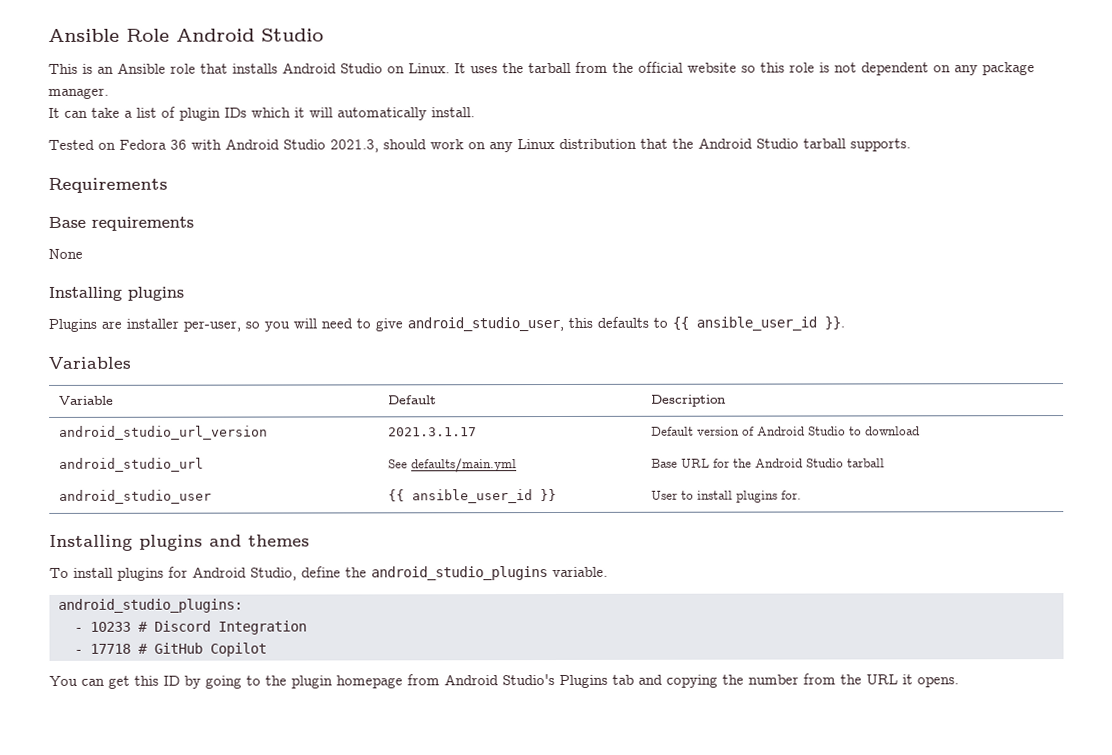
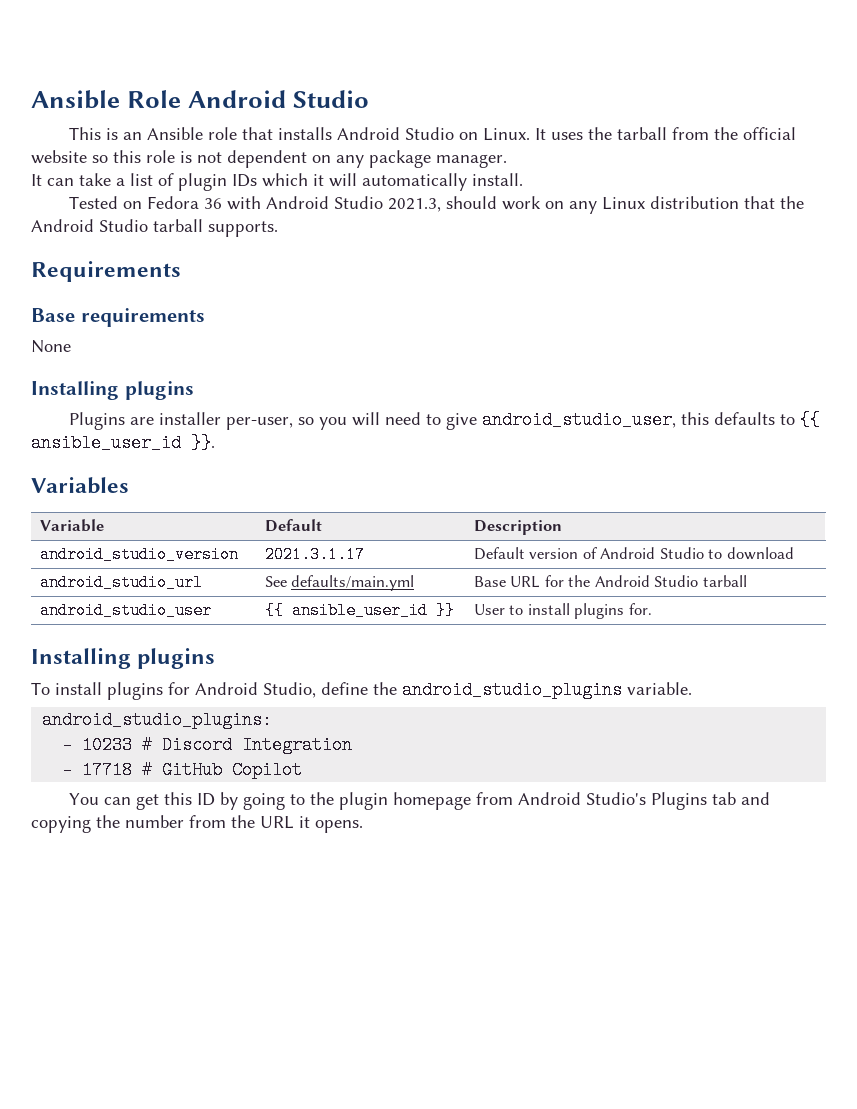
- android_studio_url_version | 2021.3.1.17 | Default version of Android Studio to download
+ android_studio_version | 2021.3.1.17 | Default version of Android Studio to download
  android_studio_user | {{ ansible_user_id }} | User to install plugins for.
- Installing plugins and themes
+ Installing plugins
┄┄┄┄┄┄
EXERCISE GOAL — With the string "version" as the key, filter the data above and show the lines that match.

SOLUTION TO THIS PROBLEM —
- android_studio_url_version | 2021.3.1.17 | Default version of Android Studio to download
+ android_studio_version | 2021.3.1.17 | Default version of Android Studio to download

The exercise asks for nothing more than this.